**EXERCISE PROMPT**
From the records below, return every line containing the word "Babson".

Before-and-after change data:
══════════

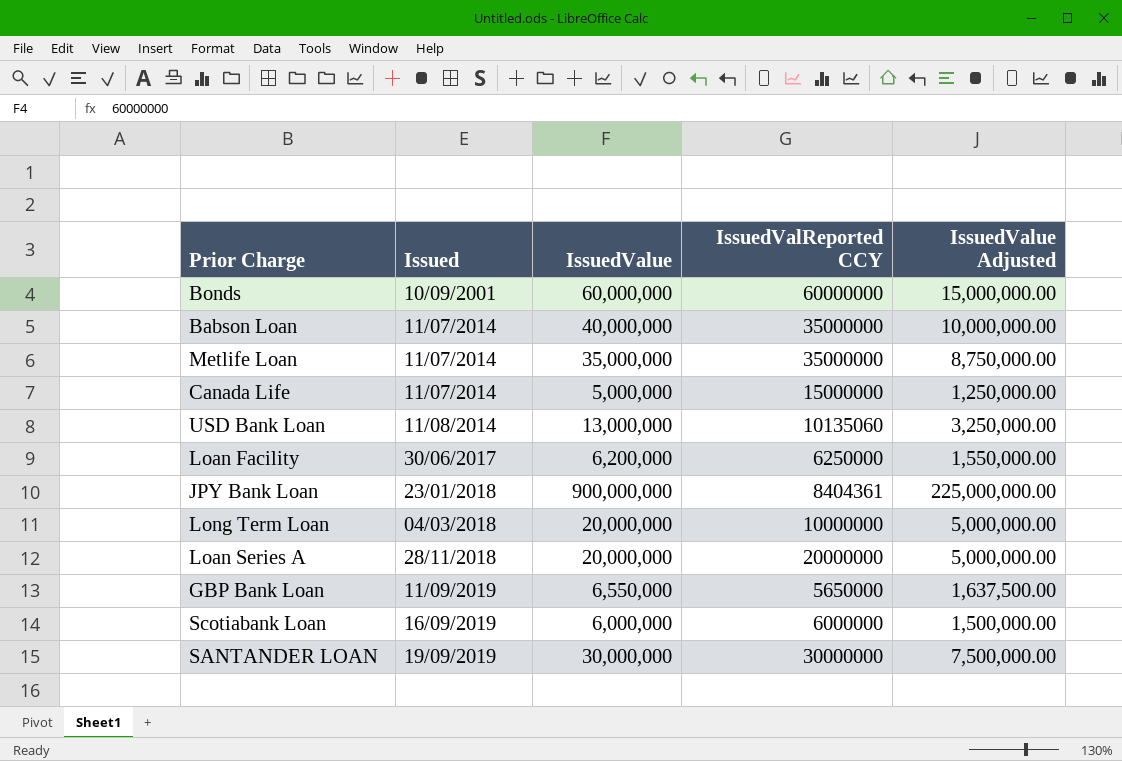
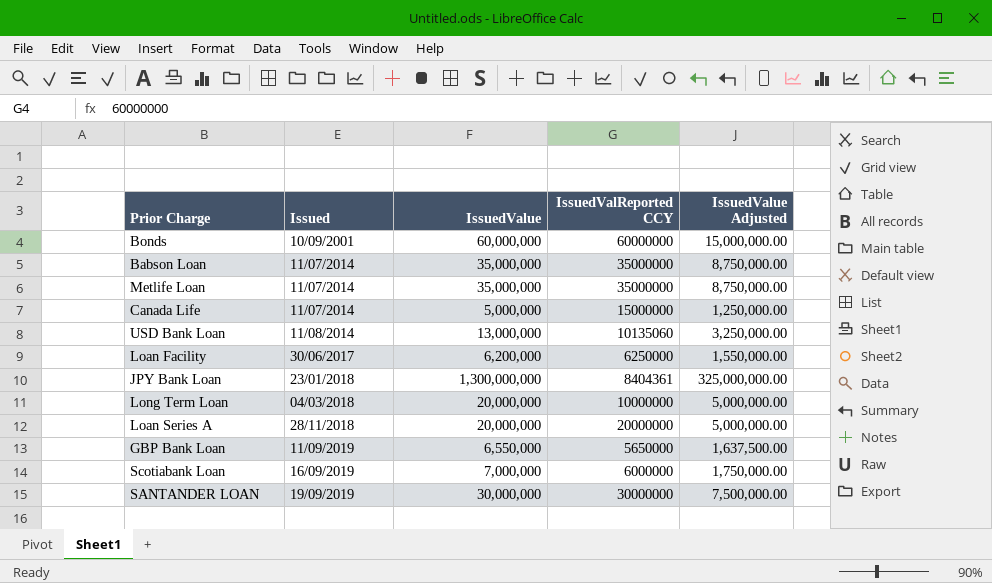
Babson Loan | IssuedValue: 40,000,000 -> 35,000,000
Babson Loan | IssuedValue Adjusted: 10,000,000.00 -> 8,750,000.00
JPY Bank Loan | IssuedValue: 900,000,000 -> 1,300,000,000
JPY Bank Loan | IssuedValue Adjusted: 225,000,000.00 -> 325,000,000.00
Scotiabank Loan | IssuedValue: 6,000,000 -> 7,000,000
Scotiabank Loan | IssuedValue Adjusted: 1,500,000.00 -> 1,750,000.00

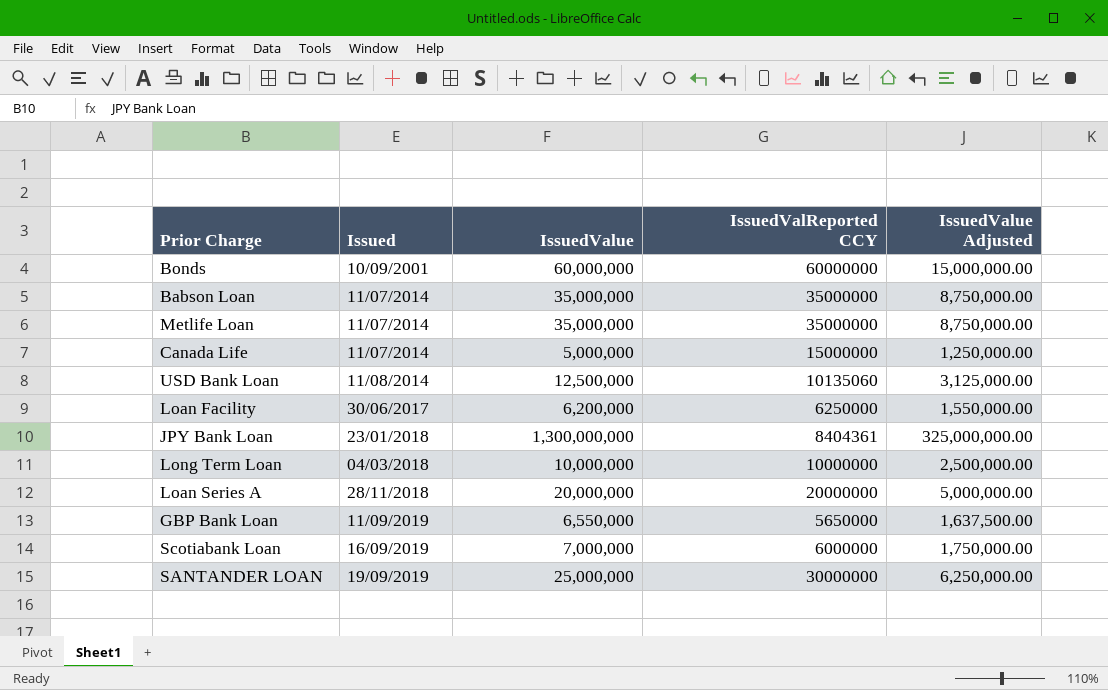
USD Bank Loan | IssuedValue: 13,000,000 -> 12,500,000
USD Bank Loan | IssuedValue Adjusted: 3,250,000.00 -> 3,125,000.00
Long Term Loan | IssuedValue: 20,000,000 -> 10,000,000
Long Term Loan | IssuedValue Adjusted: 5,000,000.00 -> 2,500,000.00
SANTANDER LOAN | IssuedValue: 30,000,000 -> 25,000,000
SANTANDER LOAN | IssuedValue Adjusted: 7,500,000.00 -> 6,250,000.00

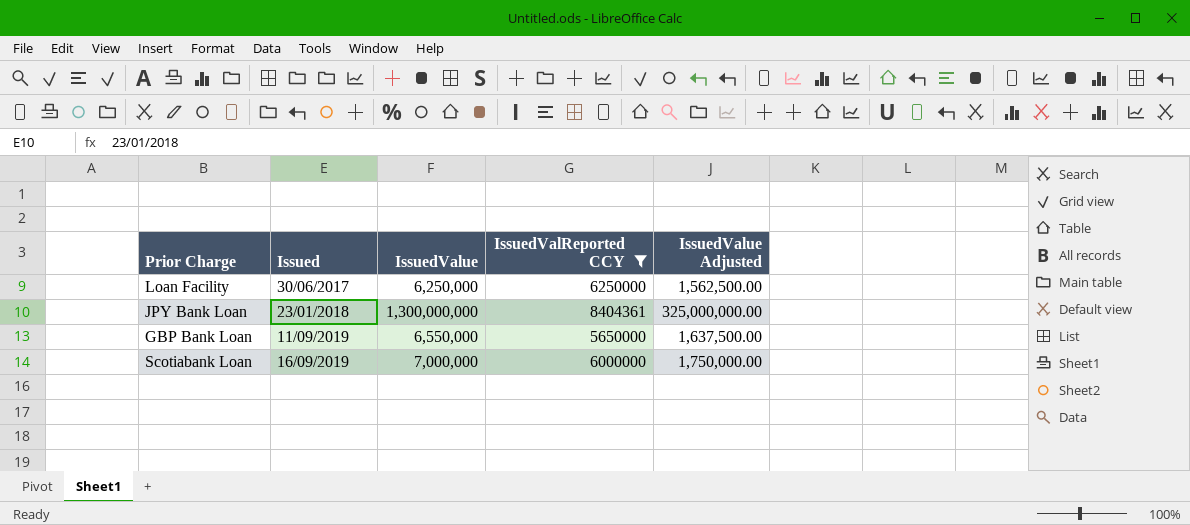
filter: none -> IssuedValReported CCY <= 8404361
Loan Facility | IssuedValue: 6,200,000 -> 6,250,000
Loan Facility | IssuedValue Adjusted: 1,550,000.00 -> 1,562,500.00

══════════

**SOLUTION**
Babson Loan | IssuedValue: 40,000,000 -> 35,000,000
Babson Loan | IssuedValue Adjusted: 10,000,000.00 -> 8,750,000.00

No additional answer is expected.